I was asked if the league would be a quarterback or running back league in 2013. Obviously, when you think about the SEC, you think of pound-it-out, grind-it-out football. Games are won and lost in the trenches and running backs are usually a team's most coveted asset. The more the merrier, too.

But the SEC returns some pretty good experience at both positions.

At running back, the SEC will be without four of the league's top 10 rushers -- Eddie Lacy, Mike Gillislee, Zac Stacy and Kendial Lawrence -- from the 2012 season. The SEC will be without three of the top 10 passers -- Tyler Bray, Tyler Wilson and Jordan Rodgers.

Now, my math skills tell me that seven top players at a position is better than six, but the SEC is deep at running back this season. Of the seven top quarterbacks returning, six reached 2,500 passing yards, while only two made it to 3,000 yards -- Aaron Murray and Johnny Manziel.
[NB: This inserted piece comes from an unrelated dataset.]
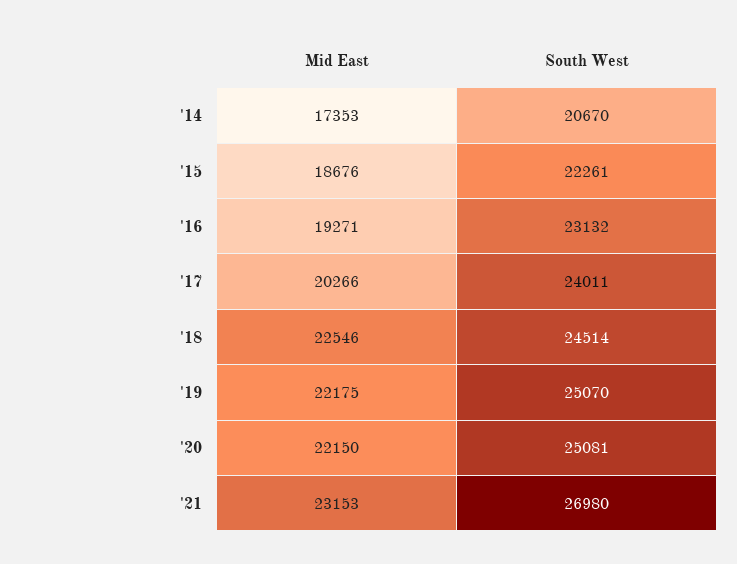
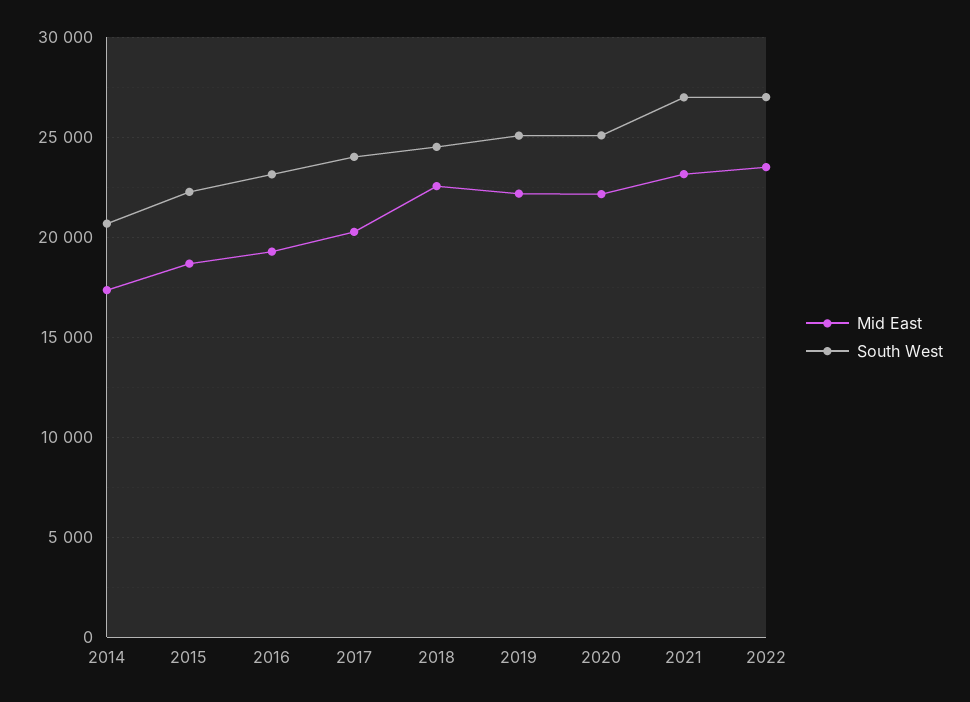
Mid East, 2022: none -> 23500
South West, 2022: none -> 27000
Nine true starters return (Kentucky's Maxwell Smith missed most of last season and ended the spring behind Jalen Whitlow). So five teams are breaking in new starters.

The SEC saw eight running backs hit the 1,000-yard mark last season. There's a chance the league could not only reach that number again but it could eclipse it.

[+] EnlargeT.J. Yeldon
AP Photo/Romeo GuzmanT.J. Yeldon takes over for running back Eddie Lacy as "the guy" for Alabama.
Alabama lost Lacy -- and his 1,322 yards/17 touchdowns -- but rising sophomore T.J. Yeldon appears more than ready to take over as the lead back. He rushed for 1,108 yards and 12 touchdowns last year, and it sounds like he looked even better as the guy. He'll also have help from fellow sophomore Kenyan Drake, who played in 12 games last year, and Jalston Fowler and Dee Hart, who are both returning from season-ending knee injuries. Remember, Fowler had nearly 400 rushing yards in 2011. True freshman Derrick Henry, who was tearing it up this spring before his leg injury, should help once he's healthy this fall.

Oh, and Alabama will welcome three more backs this summer, including ESPN 150 member Alvn Kamara.

Texas A&M and Florida will also have the luxury of a packed backfield. The Aggies return leading rusher (for a running back) Ben Malena (808 yards), but will also have rising sophomore Trey Williams, and transfers Brandon Williams and Tra Carson. Brandon Williams might be the most talented of the bunch, and none of these guys should get too tired with all those legs to work with.

The Gators lost Gillislee, but sophomore-to-be Matt Jones had an excellent spring. He knew the playbook backward and forward and showed a more physical style. He already has the goal of getting 1,500 yards. But he'll have help from redshirt junior Mack Brown, who had a very solid spring, and freshmen Kelvin Taylor (early enrollee) and Adam Lane. The coaches feel very good about all four contributing a lot this fall.

Georgia is a little thin at running back, but with Gurley and Keith Marshall returning, the Dawgs could have the best running back duo in the SEC -- maybe the country.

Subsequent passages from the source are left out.